The headline is our summary of a longer question about stablecoins raised by Agustín Carstens, the General Manager of the Bank for International Settlements (BIS) during a BIS conference in Mexico last week.

Following a panel entitled, “Is there a role for cryptocurrencies?”, Mr Carstens posed the question to Berkeley academic Christine Parlour:

“Do you think that a lot of the traction that crypto is gathering has to do with the fact that traditional finance and traditional money has not evolved at the speed of technology and responded to what people need?

 

So let me put (it) one way. If we had, for example, a wholesale central bank money or reserve currency, technologically advanced, do you think that could make up for the demand for stablecoins.

 

For example stablecoins – one of the reasons why I don’t like (them) is that when you talk about money, if you need to put as a previous adjective “stable”, that tells you there is something wrong or there is some vulnerability there. Now stablecoins are backed by US Treasuries or by cash, which at the end of the day is the ‘real thing’. So, shouldn’t we concentrate more on making the ‘real thing’ to be able to be represented technologically in such a way that the space that stablecoins or crypto is filling would be filled in a more solid way?”

CBDC and a matter of trust?

Ms Parlour responded:

“It all comes down to trust. So if you have a world where everyone trusts Tether and everyone uses Tether to make payments, it’s very difficult to see why anyone would switch at this point to something that is issued by one central bank. If it is in fact the case that these stablecoins are used internationally then why should I care about central bank A when I’m in jurisdiction B.

 

Why not just take this large international company that seems to be multinational and doesn’t seem to have sort of strange biases. So I think at this point it’s very very difficult or it will be difficult for central banks to come up – with some dramatic exceptions – central banks to come up with a widely adopted stablecoin that basically could overtake things like Tether.”

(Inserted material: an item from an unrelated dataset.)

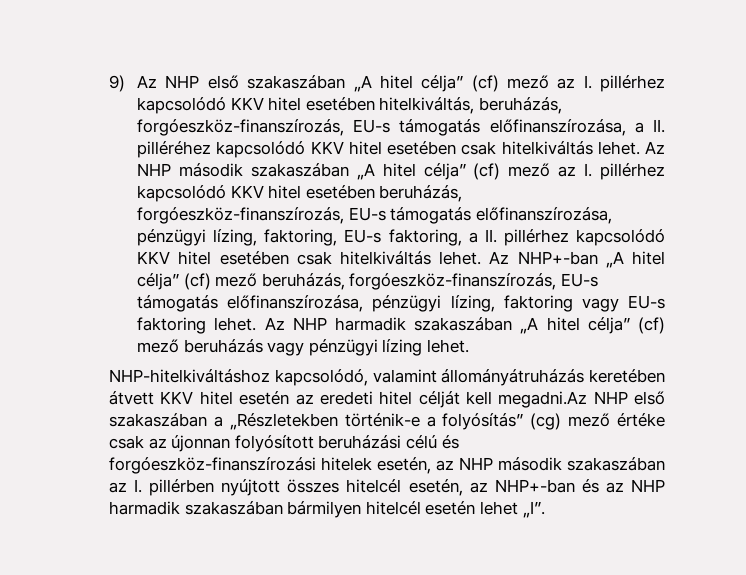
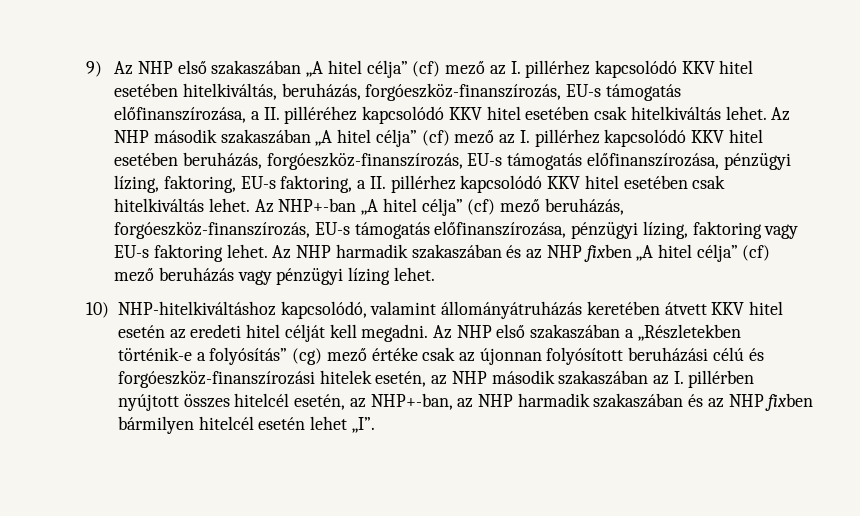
- Az NHP harmadik szakaszában „A hitel célja” (cf) mező beruházás vagy pénzügyi lízing lehet.
+ Az NHP harmadik szakaszában és az NHP fixben „A hitel célja” (cf) mező beruházás vagy pénzügyi lízing lehet.
- NHP-hitelkiváltáshoz kapcsolódó, valamint állományátruházás keretében átvett KKV hitel esetén az eredeti hitel célját kell megadni.Az NHP első szakaszában a „Részletekben történik-e a folyósítás” (cg) mező értéke csak az újonnan folyósított beruházási célú és forgóeszköz-finanszírozási hitelek esetén, az NHP második szakaszában az I. pillérben nyújtott összes hitelcél esetén, az NHP+-ban és az NHP harmadik szakaszában bármilyen hitelcél esetén lehet „I”.
+ 10) NHP-hitelkiváltáshoz kapcsolódó, valamint állományátruházás keretében átvett KKV hitel esetén az eredeti hitel célját kell megadni. Az NHP első szakaszában a „Részletekben történik-e a folyósítás” (cg) mező értéke csak az újonnan folyósított beruházási célú és forgóeszköz-finanszírozási hitelek esetén, az NHP második szakaszában az I. pillérben nyújtott összes hitelcél esetén, az NHP+-ban, az NHP harmadik szakaszában és az NHP fixben bármilyen hitelcél esetén lehet „I”.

Her reference to CBDC “exceptions” included a literal nod to moderator John Rolle, who is Governor of the Bank of Bahamas, which has issued a retail CBDC.

Retail v wholesale CBDC …

Mr Carstens wasn’t referring to retail CBDC. He was talking about wholesale CBDC to be used between banks to empower cross border tokenized deposit payments. The BIS currently is running Project Agorá with seven central banks and 41 institutions.

We’d observe that switching is only an issue if stablecoins are already pervasive in the mainstream.

So far stablecoin transactions are mainly used in crypto. PayPal’s Jose Fernandez da Ponte was asked during a Congressional hearing this week about the proportion of remittances that use stablecoin payments. He responded that it would be a low single digit percentage.

The other use case with some traction is people in economies with weak currencies, which also tend to overlap with regions where cross border transaction costs are high. P2P payments are more likely to be real world, so the graphic below shows the regions where P2P payments are more prevalent. There’s a fuller discussion in a recent report on bank stablecoins and tokenized deposits.

crypto p2p high cost remittances

Hence, while stablecoins are making headway in cross border payments, they are not pervasive. Yet.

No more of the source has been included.